As the mystical beat of the portal Hectate's magic cast around me slowed, the twirling kaleidoscope of colours faded to grey. I now felt ground under my feet, as the portal closes it is like having the wind knocked out of me, and I collapse stunned to my knees. The pebble sand is harsh beneath me, hard, sharp and painful.
Pain is something I get to feel infrequently. I've been hurt enough times to know I don't like it. Doomsday beat me to a very real approximation of death. Here and now in this other place it is as Hectate predicted, I am mortal. Perhaps this is a pure magic realm. It's an about turn, because in the world of the dead, a realm of spirit, apparently Superman is just a man. I suppose that is price of my hubris, my presumption that I could cross over alive into deaths realm.
I catch my breath, and rise. Beyond the sharp sand and rocks a turbulent river flows, a churning morass of dark water lit with silver white froth as it crashes together like writing serpents.
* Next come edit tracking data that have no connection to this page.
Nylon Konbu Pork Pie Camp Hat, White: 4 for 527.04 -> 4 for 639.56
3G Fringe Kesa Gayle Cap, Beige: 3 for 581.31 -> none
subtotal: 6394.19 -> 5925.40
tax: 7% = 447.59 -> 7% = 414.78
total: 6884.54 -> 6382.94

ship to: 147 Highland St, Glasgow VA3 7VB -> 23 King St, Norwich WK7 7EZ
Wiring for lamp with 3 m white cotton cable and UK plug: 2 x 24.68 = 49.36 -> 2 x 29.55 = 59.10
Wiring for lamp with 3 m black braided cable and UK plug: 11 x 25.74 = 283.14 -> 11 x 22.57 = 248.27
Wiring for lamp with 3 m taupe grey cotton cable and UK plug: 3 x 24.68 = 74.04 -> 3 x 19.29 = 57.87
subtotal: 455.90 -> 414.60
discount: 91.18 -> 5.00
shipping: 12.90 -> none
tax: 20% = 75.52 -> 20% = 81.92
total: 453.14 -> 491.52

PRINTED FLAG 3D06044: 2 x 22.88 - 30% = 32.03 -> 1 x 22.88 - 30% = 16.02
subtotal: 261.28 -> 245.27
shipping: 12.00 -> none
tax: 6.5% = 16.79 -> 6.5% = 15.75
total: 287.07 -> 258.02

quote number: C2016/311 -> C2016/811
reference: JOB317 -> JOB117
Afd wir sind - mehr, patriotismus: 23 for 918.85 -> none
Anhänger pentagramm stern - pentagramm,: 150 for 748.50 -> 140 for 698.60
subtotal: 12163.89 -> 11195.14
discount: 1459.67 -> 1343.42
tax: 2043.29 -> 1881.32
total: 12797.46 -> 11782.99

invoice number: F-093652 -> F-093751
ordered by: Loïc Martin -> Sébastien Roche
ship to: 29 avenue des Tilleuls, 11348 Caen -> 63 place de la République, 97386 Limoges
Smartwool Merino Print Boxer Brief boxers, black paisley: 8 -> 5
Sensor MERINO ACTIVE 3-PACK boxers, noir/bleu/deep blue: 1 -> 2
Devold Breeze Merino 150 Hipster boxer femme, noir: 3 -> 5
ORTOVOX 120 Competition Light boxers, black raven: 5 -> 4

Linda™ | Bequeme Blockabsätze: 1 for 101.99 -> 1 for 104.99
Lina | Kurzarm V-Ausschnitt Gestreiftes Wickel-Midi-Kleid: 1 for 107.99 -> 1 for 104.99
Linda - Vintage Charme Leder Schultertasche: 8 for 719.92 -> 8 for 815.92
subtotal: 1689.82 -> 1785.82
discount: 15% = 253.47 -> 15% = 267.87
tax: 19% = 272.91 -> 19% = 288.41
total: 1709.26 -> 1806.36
Above me the sky glitters with golden stars, and ruby, emerald and sapphire planets, the darkness kisses the desert beyond the river, and between is an expanse of lifeless rock and sands, coloured from red to brown through to pink and white.
I leap forward, and find the limit of my strength and it is very human.
The river is broad and wide as it is rapid and angry. Jutting out into the dark waters is a jetty, beside this a boat is moored, and standing with this is a rough unkempt Athenian seaman dressed in deep earth red, a wide belt around his middle. His beard is dirty and long, his face gaunt and lined, aged but not ancient. In his right hand Charon the Syx's ferry man holds a punting pole, with which he propels the boat, as I approach Charon he extends his left hand.
"Lonely I stand beside this river." His fingers twitch to encourage me to give up my coin. "And then comes a mortal alive and not dead seeking to enter the world of the dead." Charon's eyes burn like hollow furnaces of fire.
My own fingers press the Obol to my palm. I am fearful and almost unwilling to give it up, something deep within me does not want to cross the river, perhaps it is simply I want to live. I give up the coin into his calloused hand, Charon grasps it and where it goes I can't tell, he extends his empty hand like a magicians reveal at the end of his trick, but the ferry man simply bids me enter his boat.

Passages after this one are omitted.